##### SOURCE DATA
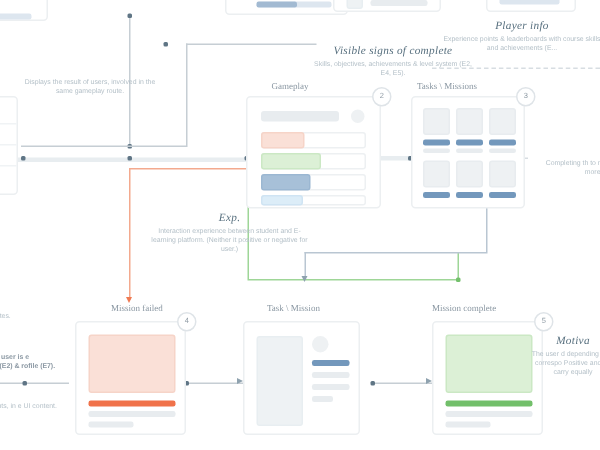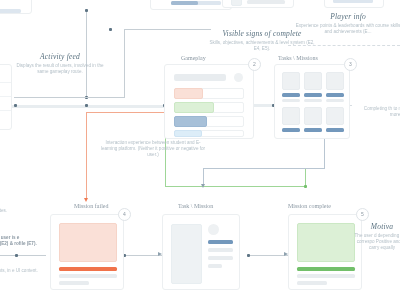--- a/index.html
+++ b/index.html
@@ -222,35 +222,35 @@
   <div class="cardlabel" style="left:288px;top:203px;">Mission complete</div>
   <div class="card" style="left:288px;top:214px;width:74px;height:76px;">
     <div class="block mint" style="left:8px;top:8px;width:58px;height:39px;"></div>
     <div class="bar green" style="left:8px;top:52px;width:58px;height:4px;"></div>
     <div class="bar" style="left:8px;top:59px;width:58px;height:4px;"></div>
     <div class="bar" style="left:8px;top:66px;width:30px;height:4px;"></div>
   </div>
   <div class="badge" style="left:356px;top:208px;">5</div>
 
   <div class="note" style="left:16px;top:52px;width:88px;">
-    <p class="ttl">Activity feed</p>
     <p class="bdy">Displays the result of users, involved in the same gameplay route.</p>
   </div>
 
   <div class="note" style="left:206px;top:29px;width:112px;">
     <p class="ttl">Visible signs of complete</p>
     <p class="bdy">Skills, objectives, achievements &amp; level system (E2, E4, E5).</p>
   </div>
 
   <div class="note" style="left:292px;top:12px;width:112px;">
     <p class="ttl">Player info</p>
     <p class="bdy">Experience points &amp; leaderboards with course skills and achievements (E...</p>
   </div>
 
   <div class="note" style="left:98px;top:140px;width:110px;">
+    <p class="ttl">Exp.</p>
     <p class="bdy">Interaction experience between student and E-learning platform. (Neither it positive or negative for user.)</p>
   </div>
 
   <div class="note left" style="left:356px;top:106px;width:52px;text-align:right;">
     <p class="bdy">Completing th to new, more tha</p>
   </div>
 
   <div class="note" style="left:352px;top:222px;width:60px;">
     <p class="ttl">Motiva</p>
     <p class="bdy">The user d depending on a correspo Positive and ne carry equally</p>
##########
EXERCISE: Filter the entries down to the lines that hold "width". Copy those lines.

RESPONSE TO THIS TASK:
   <div class="card" style="left:288px;top:214px;width:74px;height:76px;">
     <div class="block mint" style="left:8px;top:8px;width:58px;height:39px;"></div>
     <div class="bar green" style="left:8px;top:52px;width:58px;height:4px;"></div>
     <div class="bar" style="left:8px;top:59px;width:58px;height:4px;"></div>
     <div class="bar" style="left:8px;top:66px;width:30px;height:4px;"></div>
   <div class="note" style="left:16px;top:52px;width:88px;">
   <div class="note" style="left:206px;top:29px;width:112px;">
   <div class="note" style="left:292px;top:12px;width:112px;">
   <div class="note" style="left:98px;top:140px;width:110px;">
   <div class="note left" style="left:356px;top:106px;width:52px;text-align:right;">
   <div class="note" style="left:352px;top:222px;width:60px;">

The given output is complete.